Figura 1. Gel de agarosa de invertir reticulado de ADN que ha sido cortado por ultrasonidos para el rango adecuado de longitudes de los fragmentos.

Figura 2. Semi-cuantitativos de PCR a partir de tejido DRG siguientes lesión del nervio ciático, que muestran que p53 acetilado se une a la GAP-43 región promotora proximal 48 horas después de la lesión del nervio ciático. Control de PCR de la serie DRG mismo tejido que el gen p53 acetilado no se une a una región de control del ADN situado en la región 3 'no traducida (UTR) de la GAP-43 gen (S = Sham, I = lesionados).

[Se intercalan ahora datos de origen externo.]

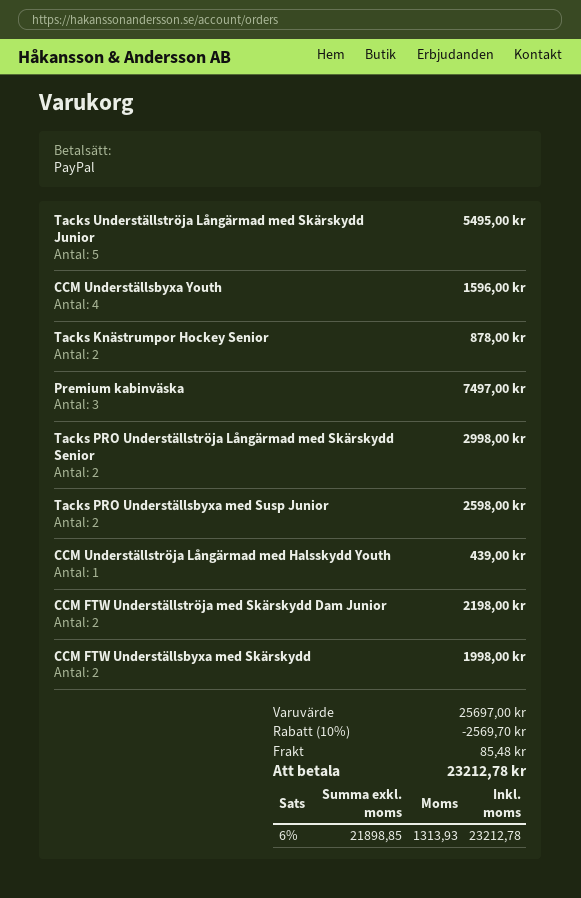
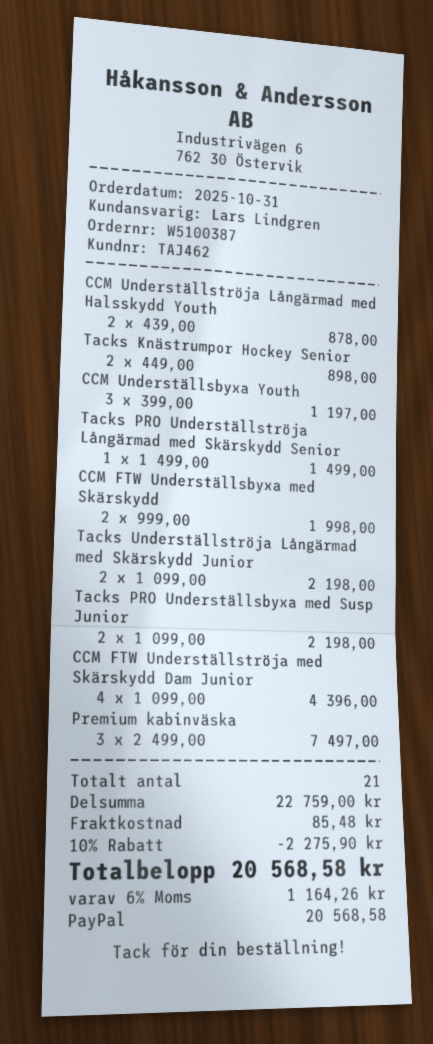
Tacks Underställströja Långärmad med Skärskydd Junior: 5 for 5495.00 -> 2 for 2198.00
CCM Underställsbyxa Youth: 4 for 1596.00 -> 3 for 1197.00
Tacks Knästrumpor Hockey Senior: 2 for 878.00 -> 2 for 898.00
Tacks PRO Underställströja Långärmad med Skärskydd Senior: 2 for 2998.00 -> 1 for 1499.00
Tacks PRO Underställsbyxa med Susp Junior: 2 for 2598.00 -> 2 for 2198.00
CCM Underställströja Långärmad med Halsskydd Youth: 1 for 439.00 -> 2 for 878.00
CCM FTW Underställströja med Skärskydd Dam Junior: 2 for 2198.00 -> 4 for 4396.00
subtotal: 25697.00 -> 22759.00
discount: 10% = 2569.70 -> 10% = 2275.90
tax: 6% = 1313.93 -> 6% = 1164.26
total: 23212.78 -> 20568.58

Figura 3. Un esquema general que muestra la ubicación de los sitios de lesión en el nervio ciático, y la columna dorsal.

Este protocolo proporciona un método de preguntar directamente sobre el medio ambiente de la cromatina durante la regeneración axonal en el sistema nervioso adulto después de una lesión axonal. Se incorpora el modelo de lesión DRG con inmunoprecipitación de cromatina para investigar el entorno de la transcripción y epigenéticos posteriores a la lesión a cualquiera de los SNP o sistema nervioso central. Es particularmente útil para los investigadores que deseen para caracterizar putativo sitios de unión para el factor de transcripción favorito, y para determinar si la ocupación de estos sitios se produce en respuesta a una lesión. Modificación epigenética de las histonas y el ADN en estos sitios también se pueden controlar de forma simultánea. Un protocolo similar se puede realizar después de lesión del nervio facial, que puede ser el núcleo del nervio facial disección del tronco encefálico y procesada por el chip como se informó anteriormente (Tedeschi et al., 2009).

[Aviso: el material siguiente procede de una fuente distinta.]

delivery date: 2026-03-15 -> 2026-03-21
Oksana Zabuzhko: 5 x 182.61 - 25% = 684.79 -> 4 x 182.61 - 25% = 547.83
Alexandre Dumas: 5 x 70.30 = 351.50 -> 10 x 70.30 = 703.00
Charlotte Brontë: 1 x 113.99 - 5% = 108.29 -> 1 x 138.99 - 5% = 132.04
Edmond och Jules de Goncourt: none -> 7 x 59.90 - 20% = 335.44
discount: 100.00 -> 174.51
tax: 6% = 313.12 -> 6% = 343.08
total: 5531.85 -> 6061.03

Como es típico para los ensayos de inmunoprecipitación de la cromatina, dos pasos críticos en el protocolo son: (1) la fragmentación eficiente y la disolución de los complejos ADN-proteína, y (2) la disponibilidad de un anticuerpo inmunoprecipitación bueno para la proteína de interés. Una de las limitaciones que podrían confundir estos dos pasos es el bajo nivel de materia prima. En comparación con otras estructuras como el cerebro o la médula espinal, DRG proporciona una cantidad relativamente pequeña de tejido. Además, DRG se compone de una mezcla de población de neuronas, así como las células gliales, las cuales podrían tener diferentes ambientes de la cromatina. Esto puede llevar a las señales de IP heterogénea, sin embargo esta advertencia está presente en la mayoría de las muestras tomadas del sistema nervioso. Una posible solución es realizar chip después de fluorescencia de células activadas por la clasificación de transgénicamente marcados con fluorescencia neuronas DRG, (ver por ejemplo YFP-H ratones, Bogdan et al., 2004), o inmuno-aislamiento de las neuronas a través de partículas magnéticas (Lee et al. , 2005). Sin embargo, estos dos enfoques deben ser validados por chip en GRD y probablemente necesitará una mayor cantidad de material de partida.

Hemos utilizado con éxito este método para identificar los sitios de unión para varios factores de transcripción y coactivadores en el promotor de los genes conocidos asociados a la regeneración, y hemos utilizado los métodos de PCR tanto semi-cuantitativo y cuantitativo para detectar el ADN immunoprecipitated. Una futura incorporación a este protocolo podría ser el uso de microarrays de baldosas siguiente chip (Chip-on-chip), como medio para detectar la señal de final de ADN. Chip-on-chip aumentaría el número de sitios de transcripción identificados a través de un enfoque imparcial de alto rendimiento. También podría permitir el estudio de cómo dos o más factores de transcripción en cooperación podría interactuar a nivel genómico.